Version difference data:
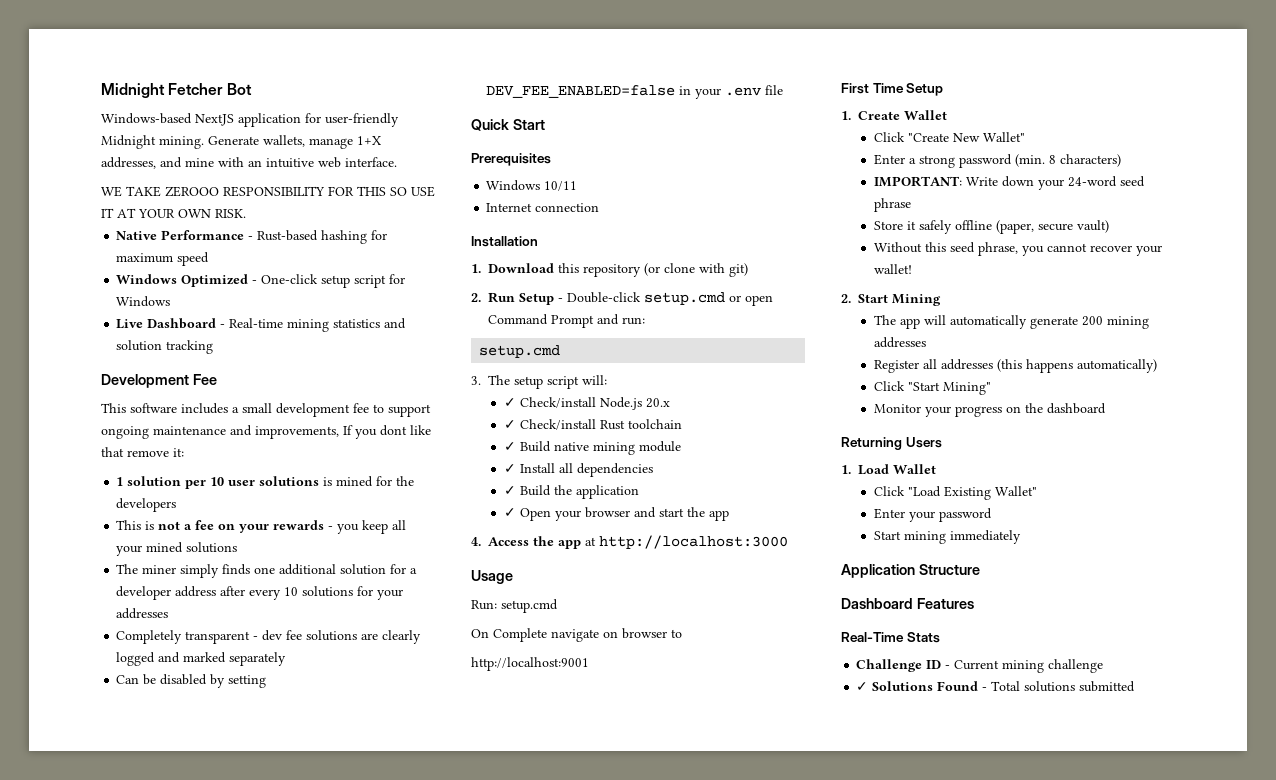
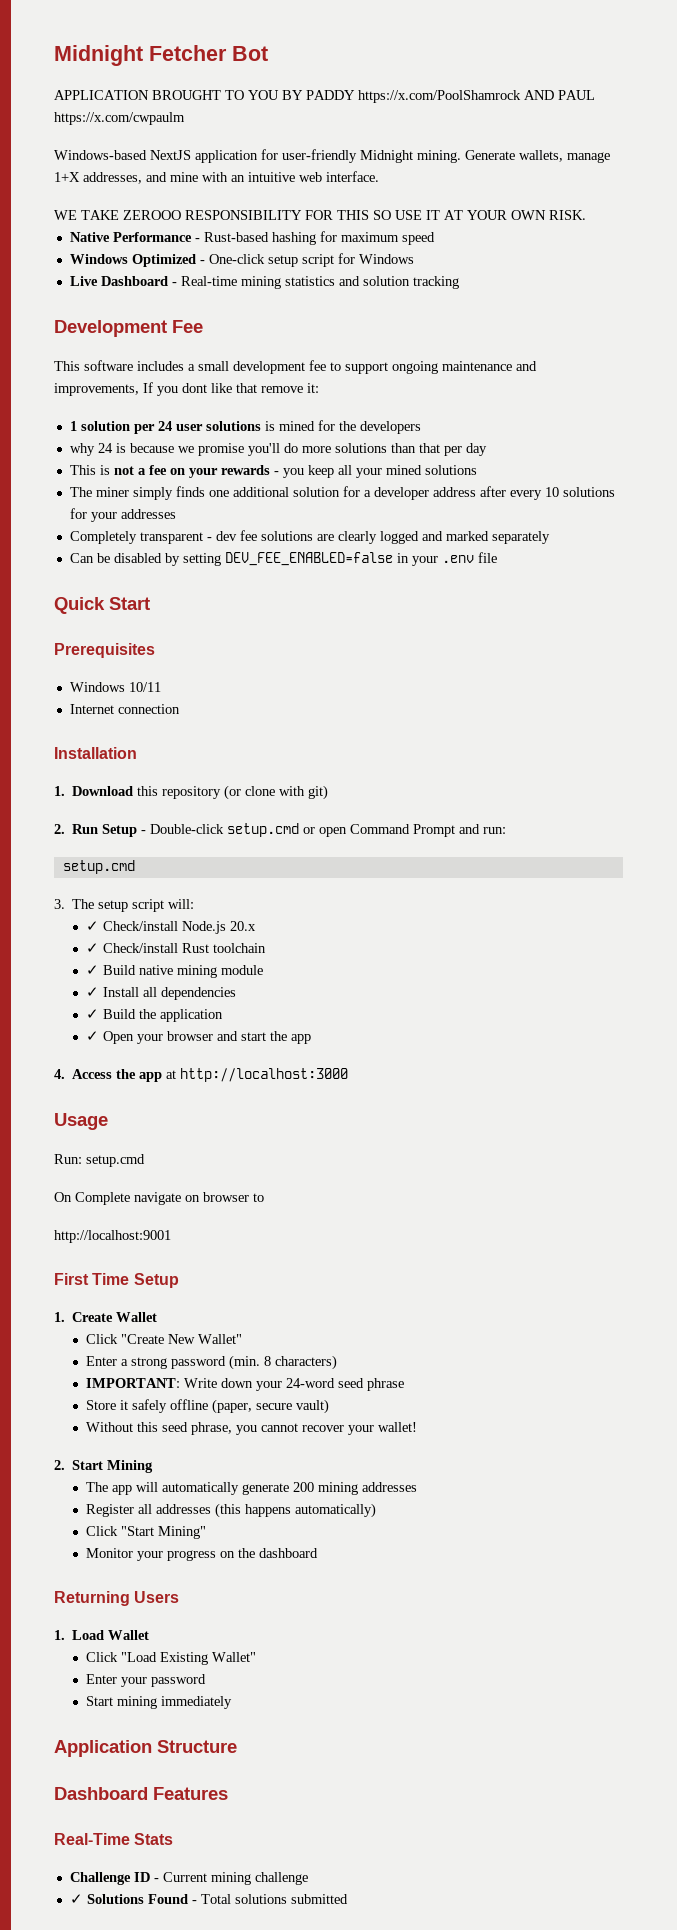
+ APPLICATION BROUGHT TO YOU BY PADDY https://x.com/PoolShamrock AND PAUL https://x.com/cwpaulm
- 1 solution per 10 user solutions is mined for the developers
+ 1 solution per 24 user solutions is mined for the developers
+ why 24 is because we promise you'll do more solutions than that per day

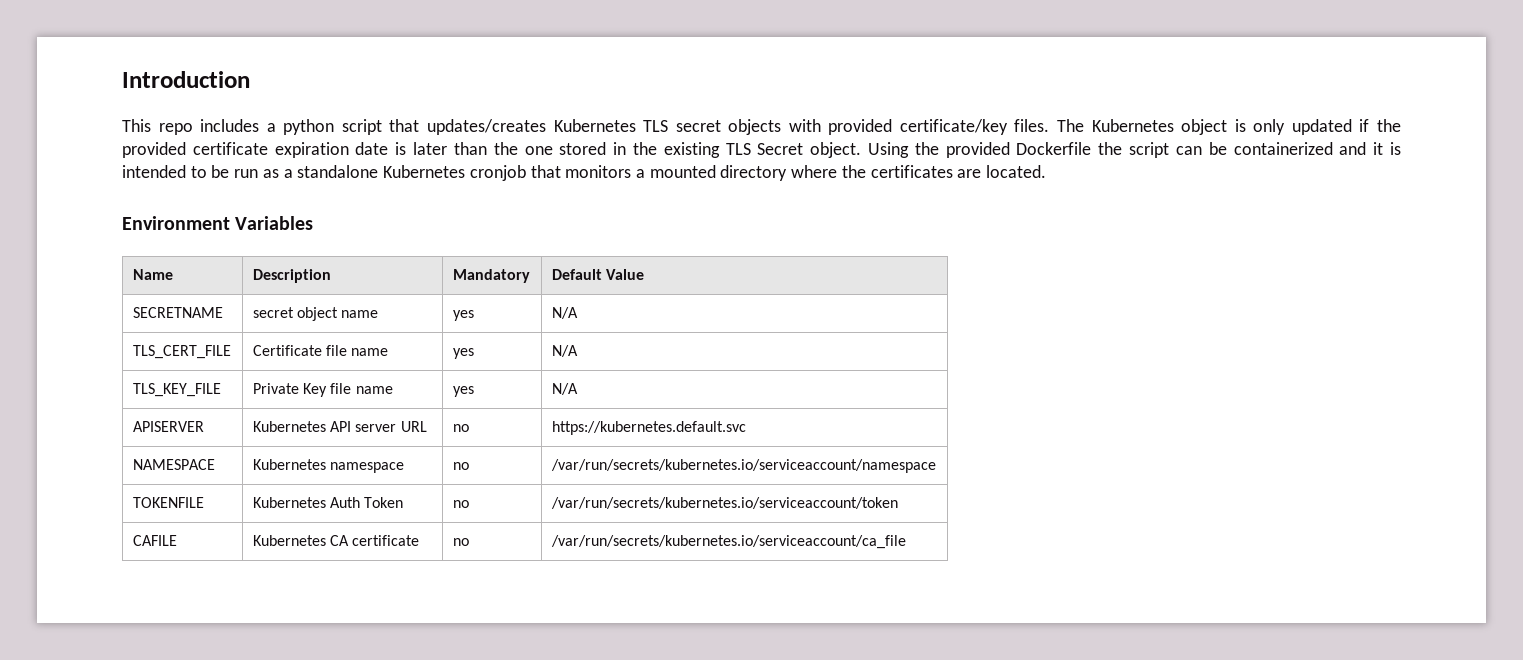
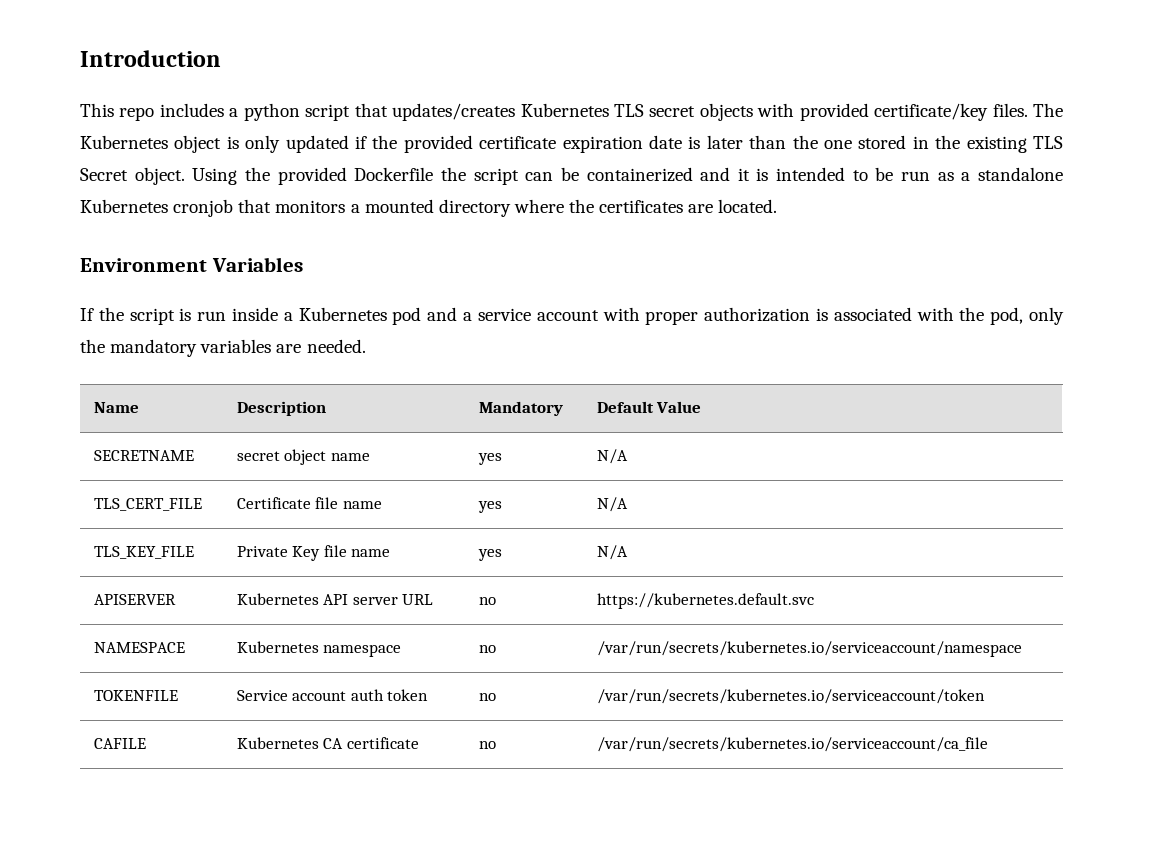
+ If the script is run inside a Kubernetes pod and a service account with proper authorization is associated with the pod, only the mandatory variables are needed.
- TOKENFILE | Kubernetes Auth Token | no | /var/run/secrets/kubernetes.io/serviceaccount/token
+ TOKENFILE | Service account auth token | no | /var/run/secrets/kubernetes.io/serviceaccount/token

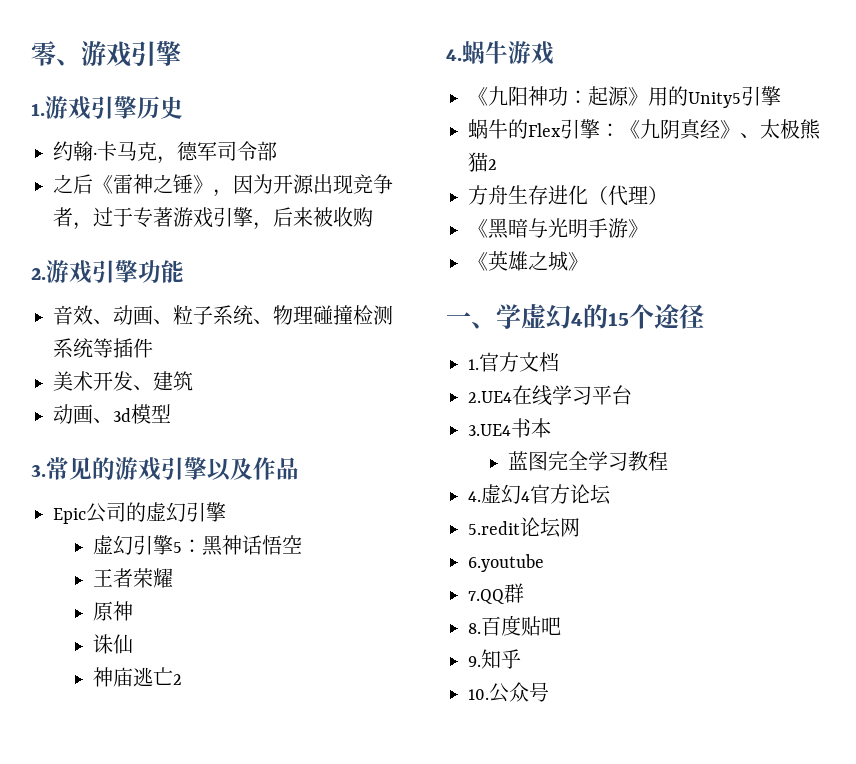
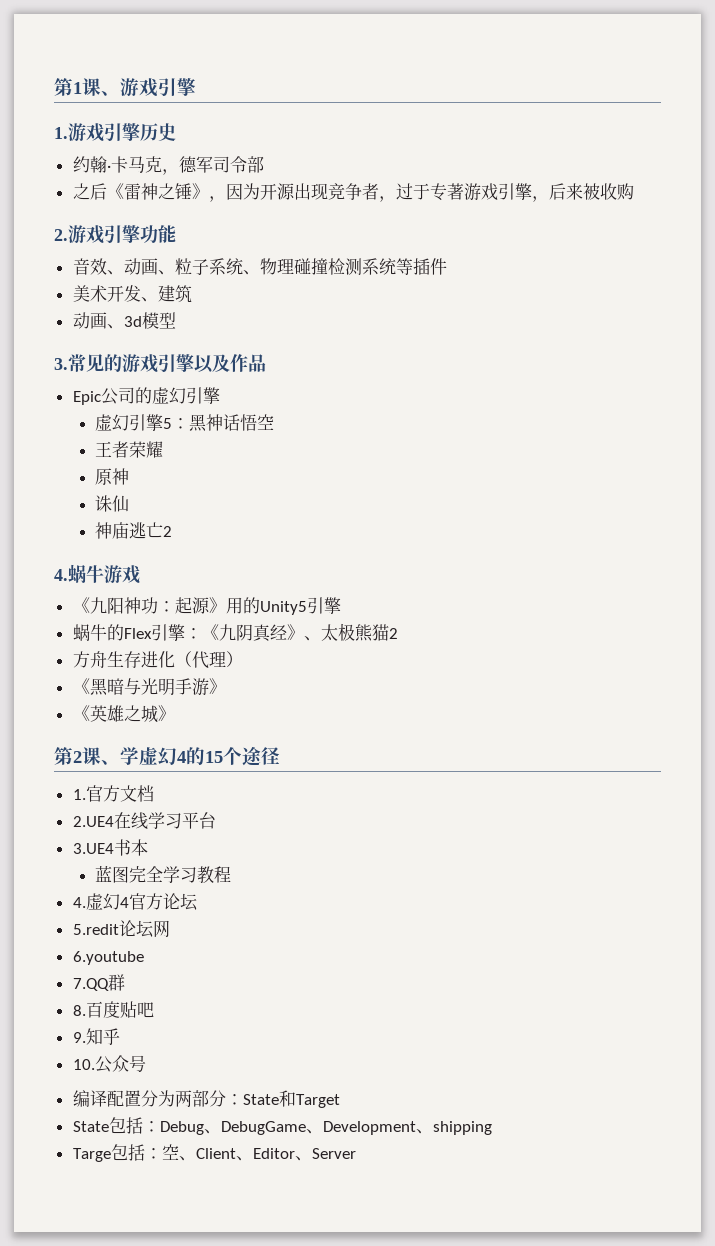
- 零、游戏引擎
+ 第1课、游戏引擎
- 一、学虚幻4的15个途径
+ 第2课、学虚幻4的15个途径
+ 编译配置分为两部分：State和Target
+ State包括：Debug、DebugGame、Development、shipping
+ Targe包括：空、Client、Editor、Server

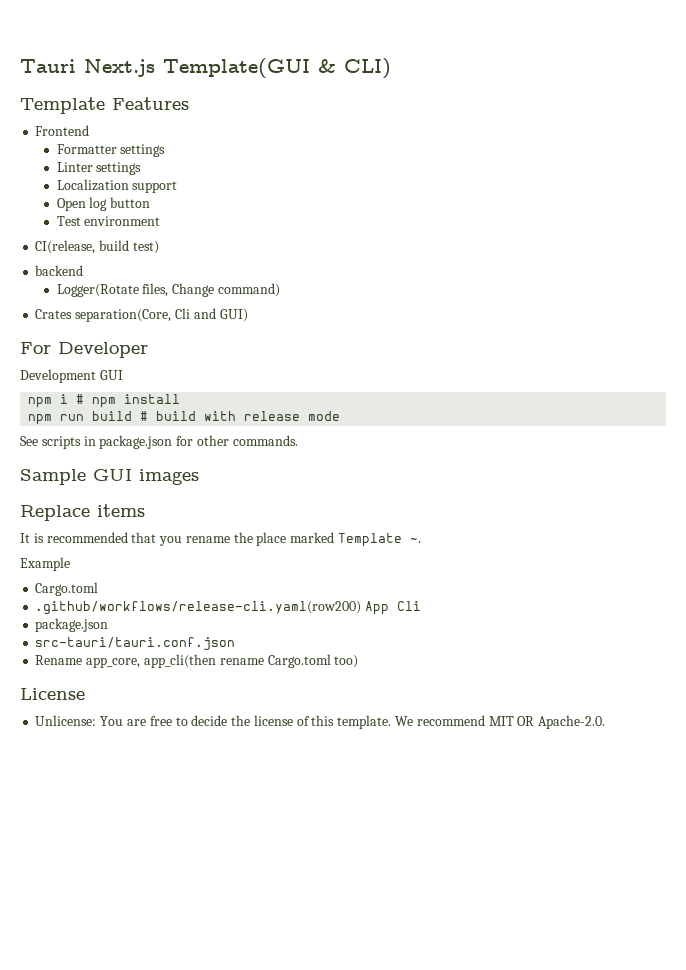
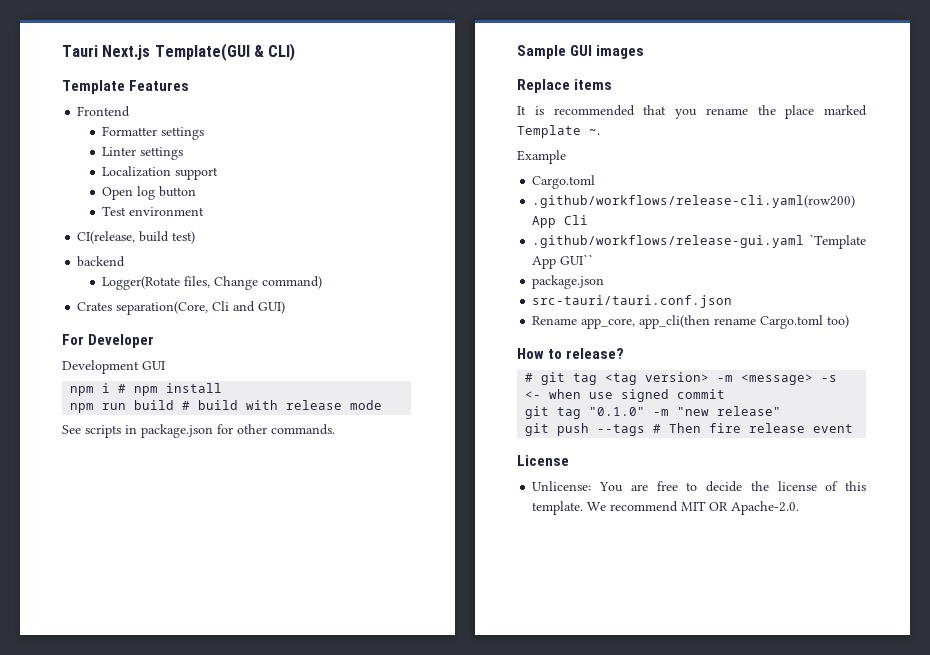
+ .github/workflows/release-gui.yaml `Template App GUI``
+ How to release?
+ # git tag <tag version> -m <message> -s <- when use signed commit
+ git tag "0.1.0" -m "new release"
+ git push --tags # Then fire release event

● **Task to complete**:
Without the pictures, give all of the entries above again exactly.

● **Task output**:
+ APPLICATION BROUGHT TO YOU BY PADDY https://x.com/PoolShamrock AND PAUL https://x.com/cwpaulm
- 1 solution per 10 user solutions is mined for the developers
+ 1 solution per 24 user solutions is mined for the developers
+ why 24 is because we promise you'll do more solutions than that per day

+ If the script is run inside a Kubernetes pod and a service account with proper authorization is associated with the pod, only the mandatory variables are needed.
- TOKENFILE | Kubernetes Auth Token | no | /var/run/secrets/kubernetes.io/serviceaccount/token
+ TOKENFILE | Service account auth token | no | /var/run/secrets/kubernetes.io/serviceaccount/token

- 零、游戏引擎
+ 第1课、游戏引擎
- 一、学虚幻4的15个途径
+ 第2课、学虚幻4的15个途径
+ 编译配置分为两部分：State和Target
+ State包括：Debug、DebugGame、Development、shipping
+ Targe包括：空、Client、Editor、Server

+ .github/workflows/release-gui.yaml `Template App GUI``
+ How to release?
+ # git tag <tag version> -m <message> -s <- when use signed commit
+ git tag "0.1.0" -m "new release"
+ git push --tags # Then fire release event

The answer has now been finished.